20年前のベトナムでは、小児がんは「治らない病気」とされ、多くの子どもたちが命を落としていた。こうした状況を改善し尊い命を救おうと、2005年からベトナム・フエ市の国立フエ中央病院を中心に、アジアで小児がん医療の支援を無償で続けているのが、渡辺和代さんである。
渡辺さんとベトナムとの最初の出会いは、中学から高校までアメリカで暮らしていた時に見た一本の映画だった。ベトナム戦争の孤児をアメリカ兵が助けるという実話で、大きな感動を受けた。日本の大学を卒業し、外資系金融機関に就職したが、もっと人と関わる活動をしたいと4年余りで退社。1995年からベトナム・フエ市でストリートチルドレンの救済活動を行う日本の団体(「ベトナムの『子どもの家』を支える会」)のボランティアとして約1年間、現地で活動した。その中で、フエ中央病院と関りができる。その後父親の看病のため帰国し、病院に通う中で、国内の小児がん支援団体の活動を手伝うようになり、日本とアジア途上国との医療の格差を感じた渡辺さんは、ベトナムの子どもたちを支援したいと強く感じ、自らが主体となって支援しようと決心する。医療従事者でない自分に必要なものは何かと考えて、2000年4月から4年間、日本の大学院で学び、社会福祉士の資格を取得。2005年にNPO法人「アジア・チャイルドケア・リーグ」を立ち上げ、ベトナムに赴きフエ中央病院で活動を開始した。
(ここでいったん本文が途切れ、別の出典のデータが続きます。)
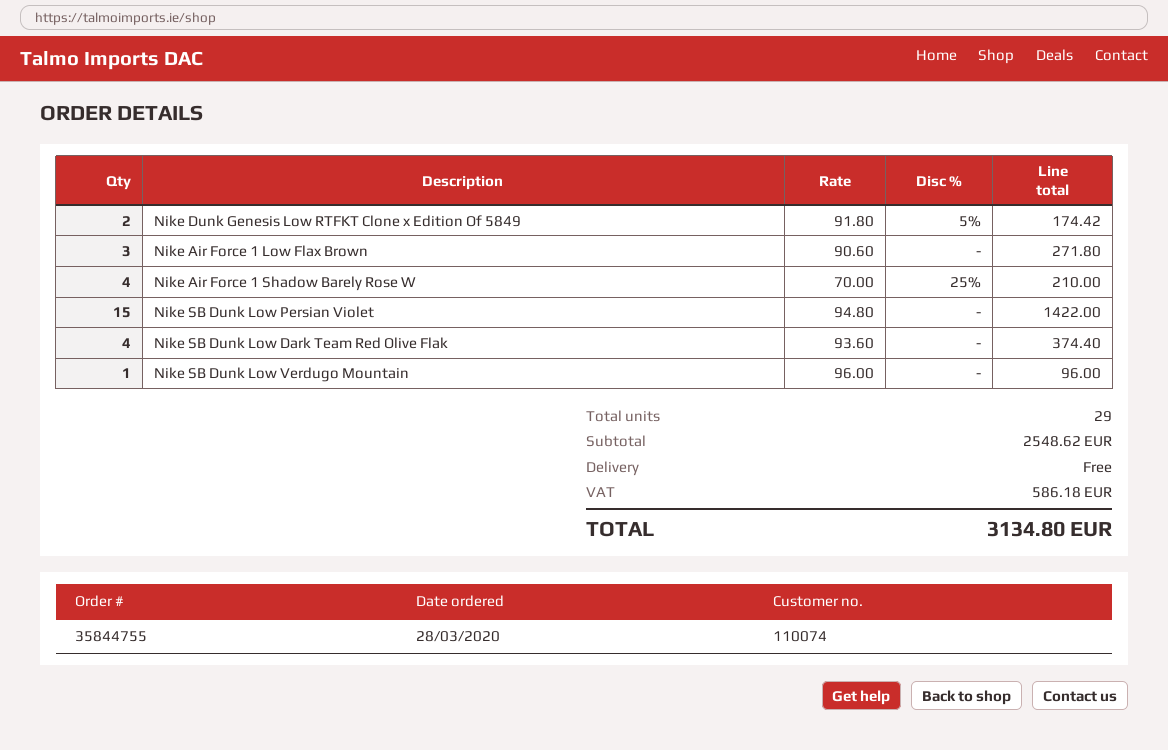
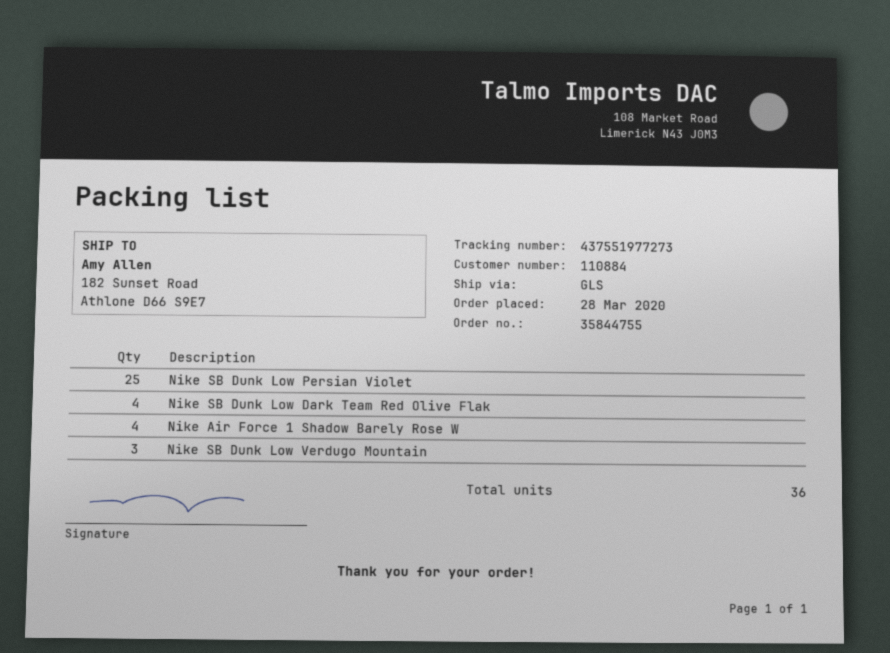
customer number: 110074 -> 110884
Nike Dunk Genesis Low RTFKT Clone x Edition Of 5849: 2 -> none
Nike Air Force 1 Low Flax Brown: 3 -> none
Nike SB Dunk Low Persian Violet: 15 -> 25
Nike SB Dunk Low Verdugo Mountain: 1 -> 3
total quantity: 29 -> 36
医療環境の不備、診断・治療の遅れ、経済的理由など、適切な治療が受けられない要因は数多くあり、医療面、社会福祉面、双方の活動を行っている。医療面では、医療人財の育成と療養環境の向上に主軸を置いている。「小児がんは治る病気」と理解してもらうため、学会とフエの医療従事者との橋渡しや、研修のコーディネート、医薬品の供給、院内の食事提供や栄養管理、医療機器の整備、ワークショップなどを行っている。5年前には日本からの寄付で移植用の無菌室ができ、医療のレベルアップにも貢献した。
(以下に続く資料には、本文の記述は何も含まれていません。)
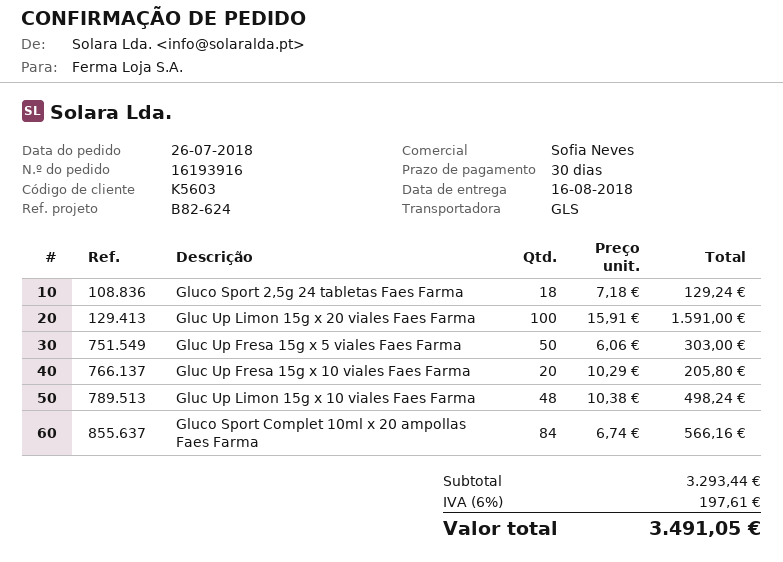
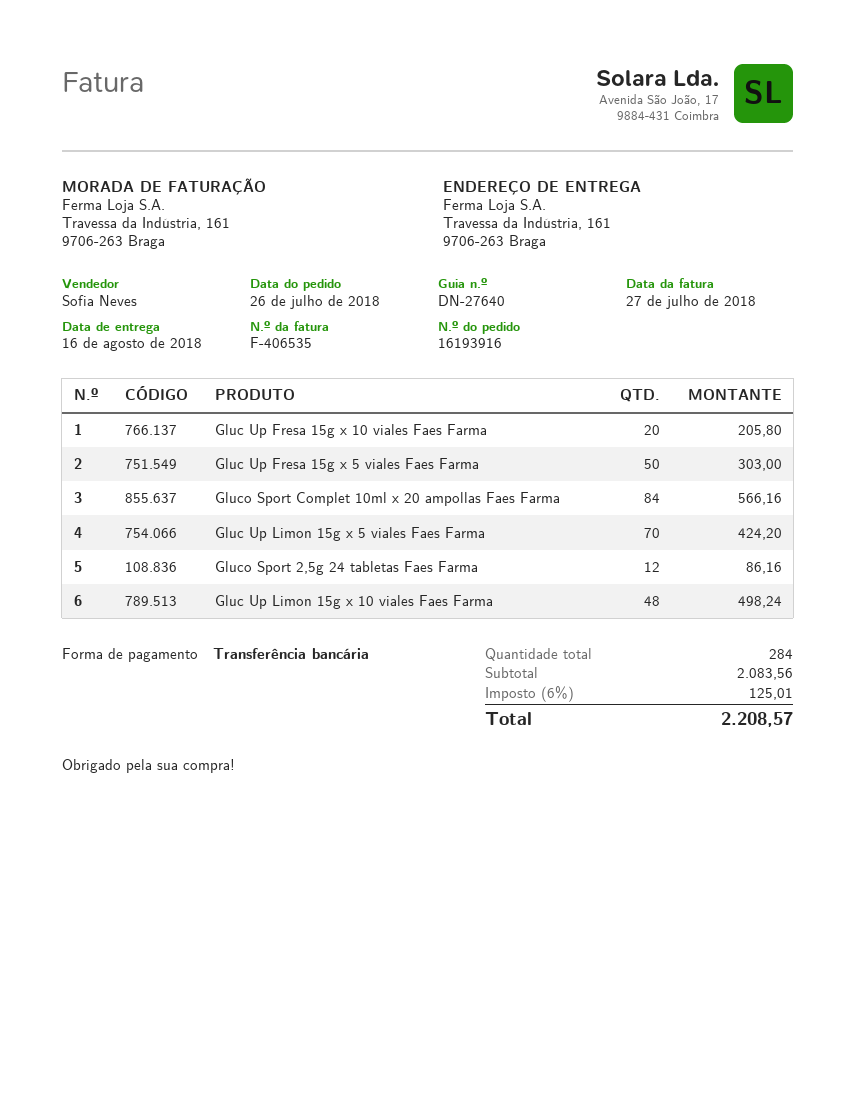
Gluco Sport 2,5g 24 tabletas Faes Farma: 18 for 129.24 -> 12 for 86.16
Gluc Up Limon 15g x 20 viales Faes Farma: 100 for 1591.00 -> none
Gluc Up Limon 15g x 5 viales Faes Farma: none -> 70 for 424.20
subtotal: 3293.44 -> 2083.56
tax: 6% = 197.61 -> 6% = 125.01
total: 3491.05 -> 2208.57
社会福祉面としては、患者、家族に対する経済的サポート、病院内で「家族の会」を発足し、治療による副作用や感染症リスクを家族や患者に伝えたり、時には患者の家庭を訪問し、患者と家族のことを理解し、励ましながら支援するといったことを行う。また療養生活が少しでも楽しくなるイベントも開催する。残念ながら命を落した子どもの遺族へのグリーフケアにも取り組み、数年に一度慰霊祭も行うなど、きめ細かい活動を行っている。こうした多岐にわたる支援を、日本や海外の医療エキスパートと連携して行っている。渡辺さんは自分を「橋渡し役」と話すが、自らも病院に泊まり込み、子どもたちと過ごす。こうした活動が実り、当初1割程度だった急性リンパ性白血病の「5年生存率」は、現在約7割まで向上した。現地の子どもたちや家族、医療スタッフからは「日本のお母さん」と呼ばれ、2024年にはフエの名誉市民称号を授与された。渡辺さんは「治療が終わり、成長した子どもたちとの再会は至福の時」と語る。
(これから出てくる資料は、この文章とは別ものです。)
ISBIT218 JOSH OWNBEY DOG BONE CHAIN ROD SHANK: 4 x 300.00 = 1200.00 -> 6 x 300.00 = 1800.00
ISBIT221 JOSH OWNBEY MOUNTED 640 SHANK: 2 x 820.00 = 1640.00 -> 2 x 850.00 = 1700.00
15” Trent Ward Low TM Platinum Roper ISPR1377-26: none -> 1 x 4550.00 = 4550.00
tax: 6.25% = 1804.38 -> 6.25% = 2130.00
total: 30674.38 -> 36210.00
現在、医療エキスパートのネットワークは、日本、アメリカをはじめ、シンガポール、オーストラリア、イタリア、ドイツ、インドなど10カ国以上に広がり、支援の場もカンボジア、ラオスなど周辺の国々にも広がっている。
受賞コメント
小児がん支援をスタートして20年という節目に栄誉ある賞をいただけますこと、とても光栄に思います。ここに至るまでの道のりでは、たくさんの小児がんの子どもたち、ご家族、そしてご支援・ご協力くださった方々との出逢いがありました。その方々の存在なくして私の“今”はありません。関わってくださった全ての皆さまに心から感謝を申し上げるとともに、これからもがんの子どもたちが最適な治療・ケアを受け、病気を克服して、笑顔に包まれながら成長していけるよう努めてまいります。